= John Vincent (lawyer) =

John Vincent was an American lawyer and politician from New York.

==Life==
He lived in Harlem, and had a law office at 20, Nassau Street.

In January 1882, John McKeon took office as New York County District Attorney and appointed Vincent an Assistant D.A. After McKeon's death on November 22, 1883, Vincent was appointed by the Court of General Sessions as Acting D.A. pending the filling of the vacancy by the governor.
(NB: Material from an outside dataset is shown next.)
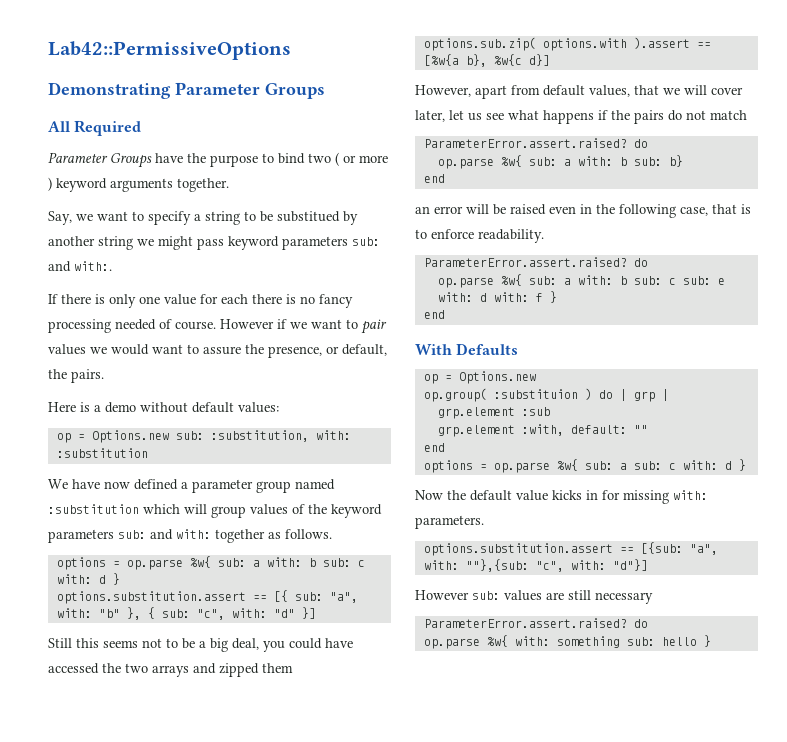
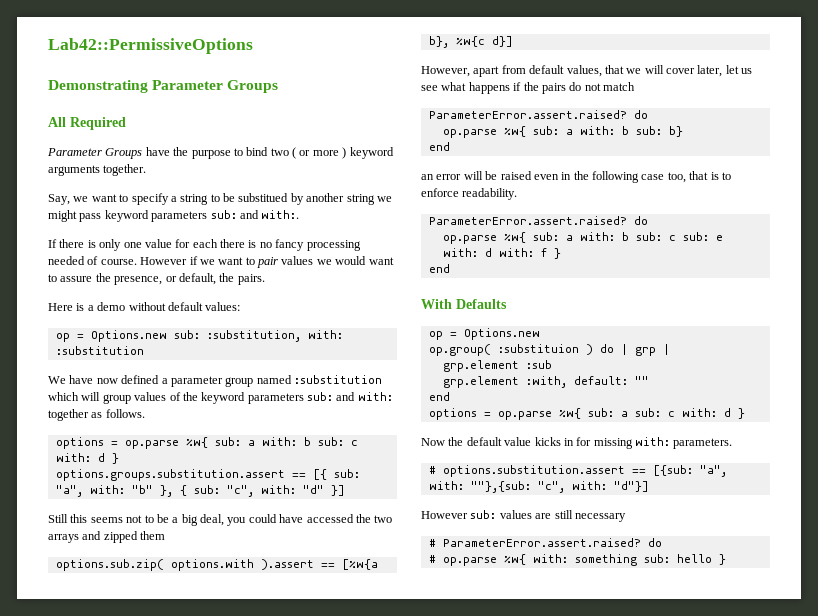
[56,591,246,604] options.substitution.assert -> [55,469,285,481] options.groups.substitution.assert
[680,207,708,216] case, -> [641,172,686,183] case too,
(484, 522) none -> [428,466,436,474] #
[423,618,648,628] ParameterError.assert.raised? do // -> [428,538,662,547] [428,555,436,563] # ParameterError.assert.raised? do // #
On November 30, Governor Grover Cleveland appointed Wheeler H. Peckham as D.A. and Vincent resumed his post as Assistant D.A. After Peckham's resignation, D.A. Peter B. Olney retained Vincent as Assistant D.A. and both remained in office until the end of 1884. Afterwards Vincent resumed the practice of law.

In November 1887, Vincent ran on the United Labor ticket for the New York Supreme Court (1st D.) but was defeated.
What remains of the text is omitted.